Court Opinion

ID: 8033323
Source: CourtListenerOpinion
Date Created: 2022-09-09 03:17:55.857824+00
Date Added: 2024-06-11T16:37:02.790053
License: Public Domain

Dean, J.,
dissenting.
In the majority opinion it is said: “The weight of authority sustains the rule that, in an action against a corporation for a rescission of a contract of purchase of its stock on the ground of fraudulent representations of its agent inducing the purchase, the agent is not a necessary or proper party defendant.”
I respectfully submit that the present case comes within well recognized exceptions to this rule.
In the brief of amici curias, counsel very fairly say:
“It is conceded that perhaps authority exists for joining principal and agents in such an action in equity at least in some jurisdictions, and notably in New York. This rule was announced and followed by Chief Justice Parker in Mack v. Latta, 178 N. Y. 525, 67 L. R. A. 126.” Counsel then incorporate this excerpt from the Latta case, which, in principal, is in point.
“These decisions seem to us so well grounded in reason as to justify a court of equity, invoked to cancel a subscription for stock on the ground of fraud, and enjoin further calls for payment, and the prosecution of actions thereon, in bringing in the officers and agents of the corporation who were personally guilty of making the misrepresentations constituting the fraud, so that plaintiff may have complete relief in one action against both the corporation and the persons guilty of the fraud.” Mack v. Latta, 178 N. Y. 525, 67 L. R. A. 126, and cases there cited.
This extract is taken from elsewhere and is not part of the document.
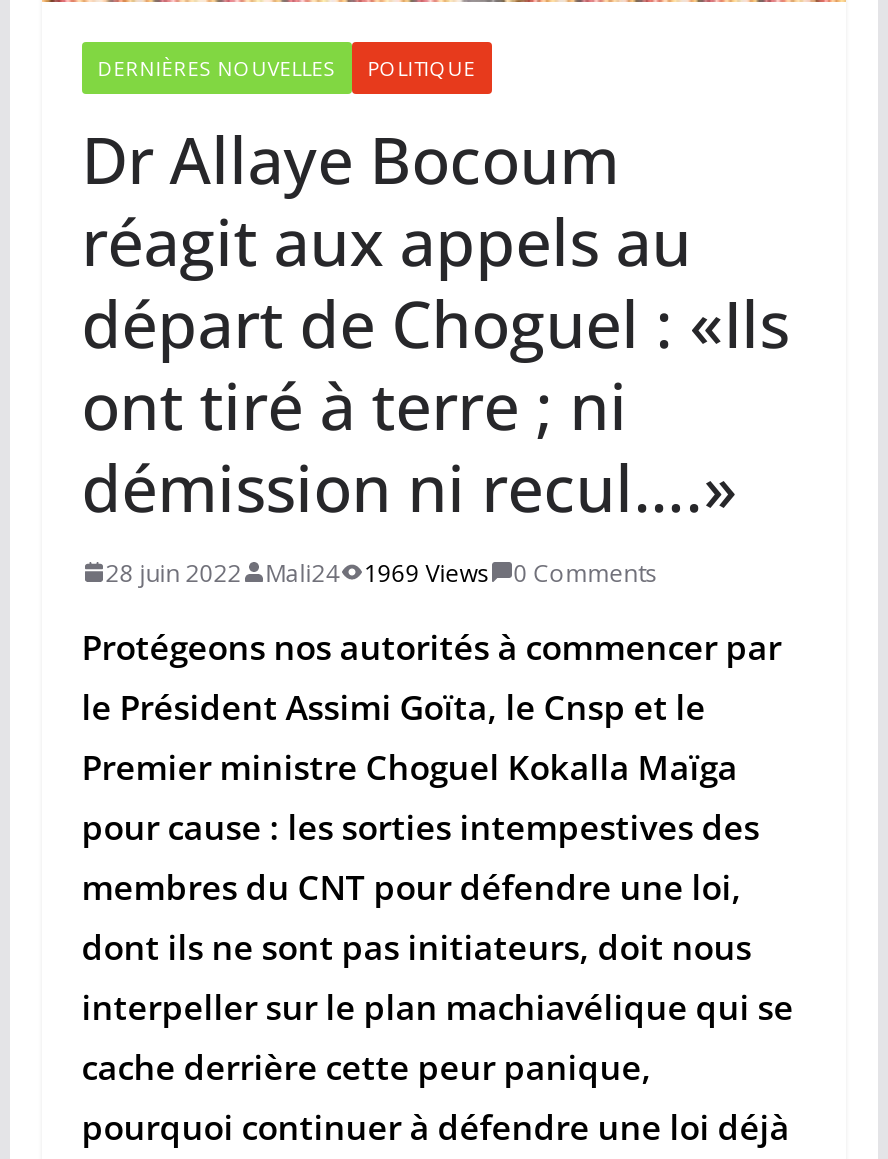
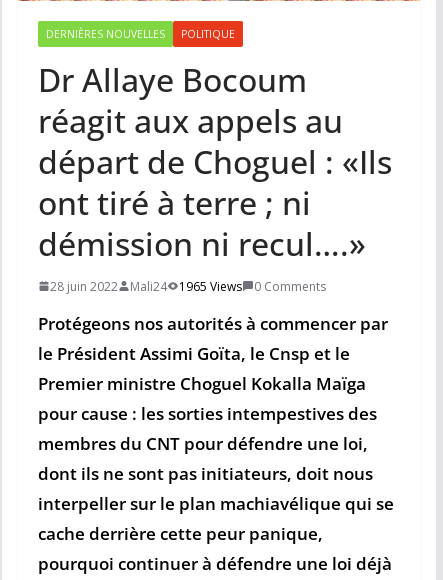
- 28 juin 2022 Mali24 1969 Views 0 Comments
+ 28 juin 2022 Mali24 1965 Views 0 Comments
In the present case plaintiff testified that Maixner, the *287president of the company, and Noah and Sacks, all called on him at his farm home near Bennett, to induce him to purchase stock and that Maixner, at one time, as an inducement, told plaintiff the value of the stock was $100 a share, and that “it was a wonderful investment, the best I had ever made or ever could make.”
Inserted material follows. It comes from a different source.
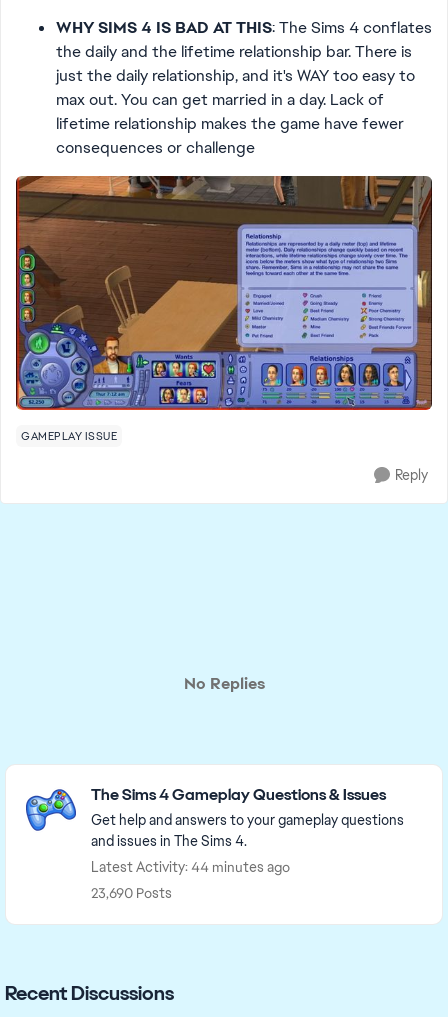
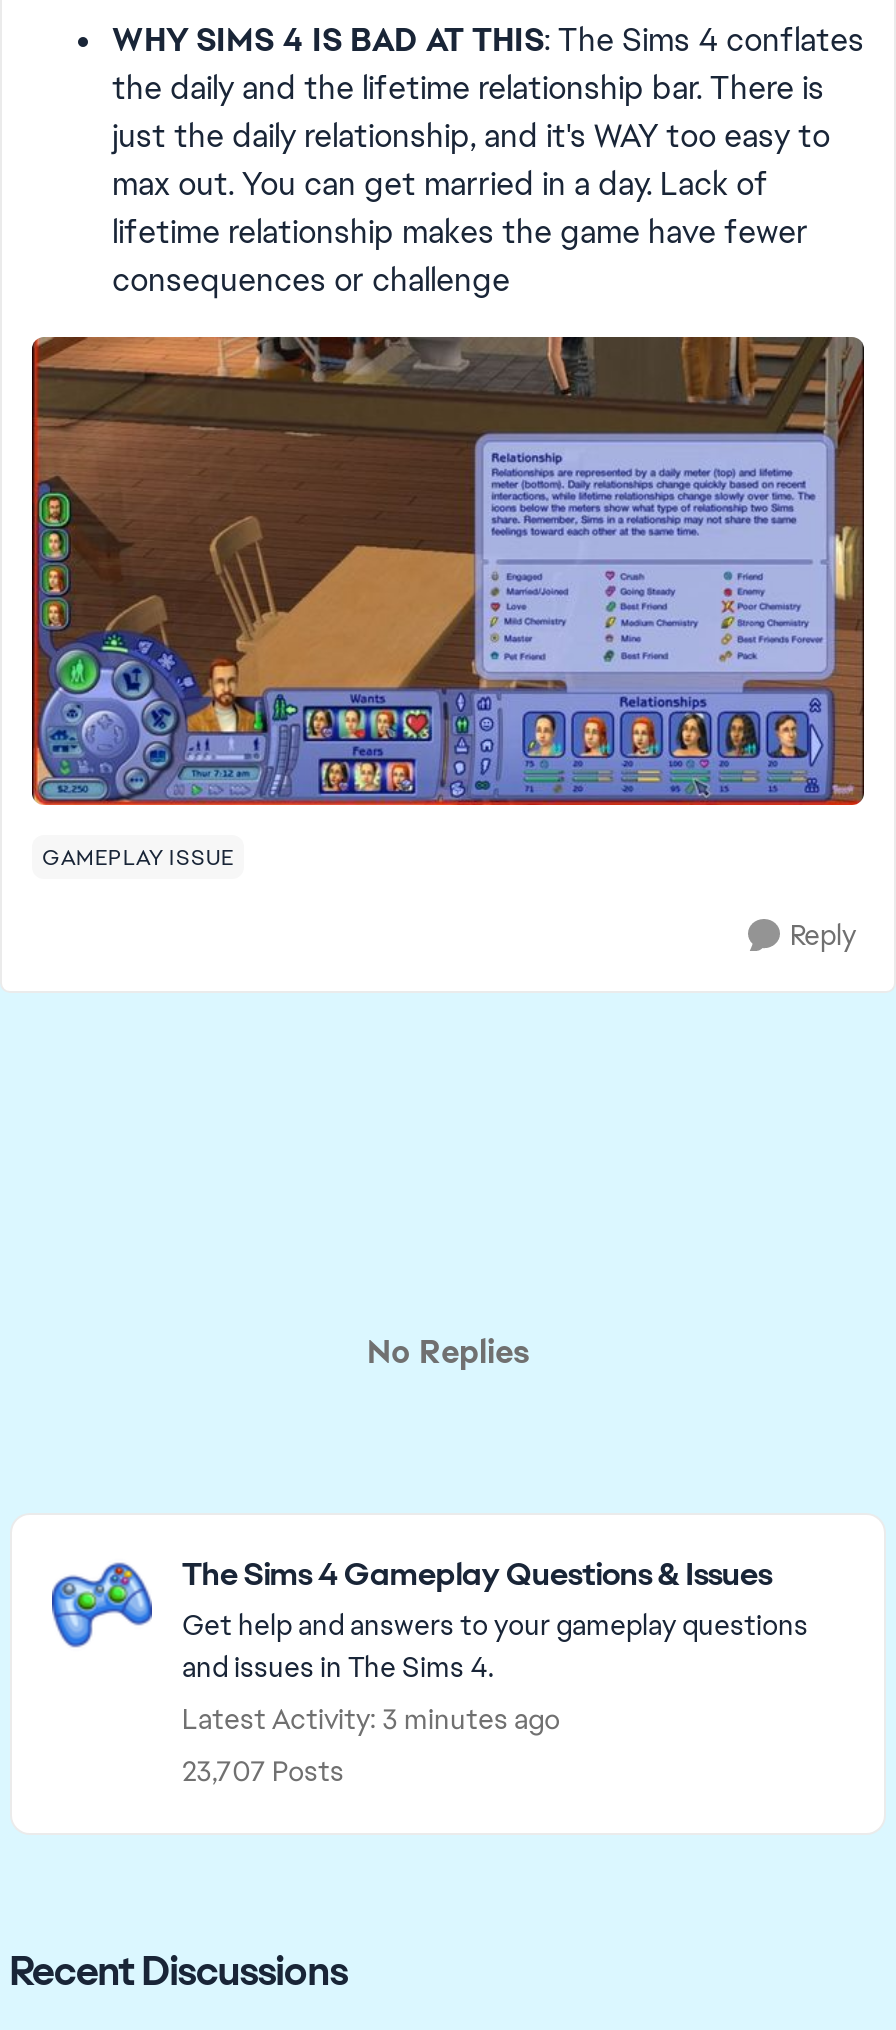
- Latest Activity: 44 minutes ago
+ Latest Activity: 3 minutes ago

- 23,690 Posts
+ 23,707 Posts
Evidently the case was tried on the theory that the agents and the president of the company conspired together and, by concerted action, induced plaintiff to purchase. If so all defendants were properly joined as parties.
That evidence was introduced, which was not supported by the pleadings, was not assigned as error by defendants in their motion for a new trial. Hence the court did not err in overruling the motion.
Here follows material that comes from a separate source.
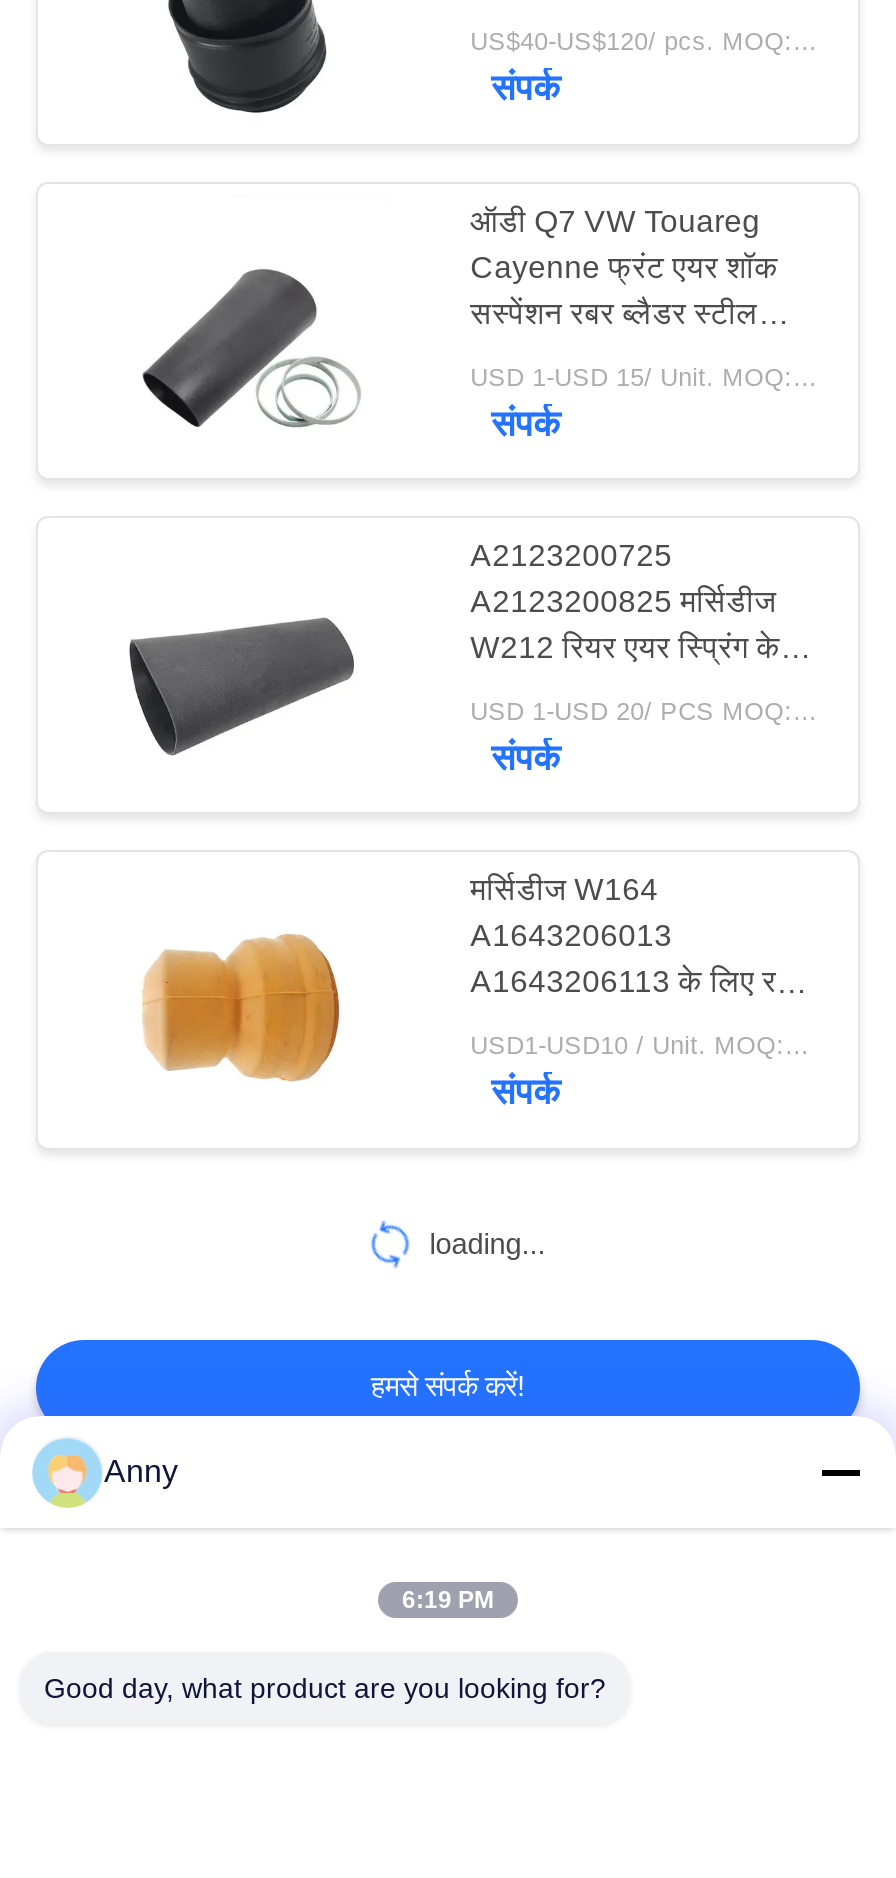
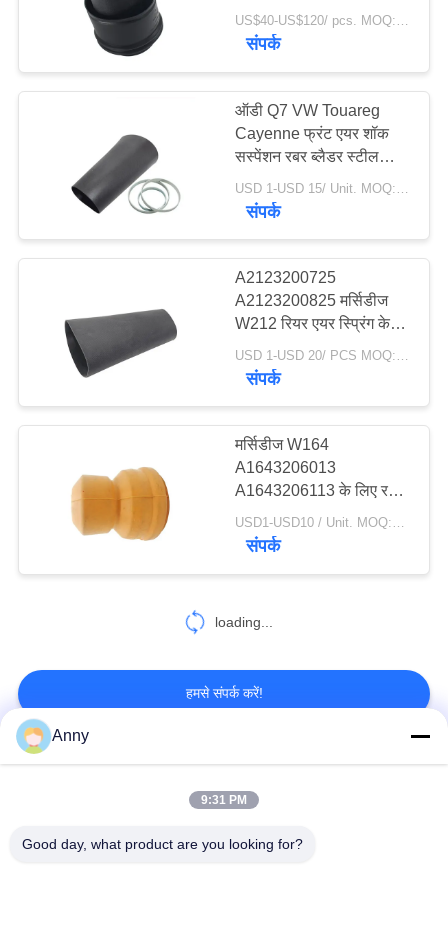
- 6:19 PM
+ 9:31 PM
That plaintiff believed, relied, and acted on the fraudulent representations of defendants sufficiently appears. The evidence was submitted to, passed on, and evidently accepted by the jury as the truth, and a verdict was thereupon rendered in favor of the defrauded plaintiff, and, with its verdict, and judgment thereon we .should be content and not permit defendants to escape restitution of the fruits of the fraudulent practices of which complaint is made. ■
The stock argument in defense of fraudulent sellers of corporate stock of doubtful, or no value, is that a prospective, but timid or suspicious buyer, before purchasing, should make general inquiry about values and also call at the company’s office and talk the subject over with its officers and representatives and examine the corporate books and, if suspicion still persists, he should go to the state house and look up the records which are required by law to be there recorded and, if he fails to do these things, and his purchase turns out to be valueless, his protest for relief in court should go unheeded. Nothing of the sort.
Corporate stock may be purchased from those offering it for sale the same as any other commercial commodity and, if the buyer is defrauded by the misrepresentation and deceit of the seller his remedy is no different from that of the defrauded buyer of any other article of merchandise which is offered for sale in the ordinary marts of trade. *288True, the stock argument plan may be at times salutary, and it may perhaps be exercised by the prudent as a precautionary measure. But all buyers are not prudent. Anyhow it is not a preliminary obligation which must of necessity first be exercised, by the defrauded corporate stock buyer, before he may obtain relief in court from the wiles of a designing and unprincipled seller.
The ultra-niceties of technical rules of practice are not ordinarily invoked to open up a door of escape to relieve the wrongdoer of well merited punishment. At most, in the present confused and almost incomprehensible state of the record, the case should have been remanded for trial instead of being dismissed.
For the reasons stated herein and in view of the Latta case and the authorities there cited, I respectfully dissent from the conclusion of the majority.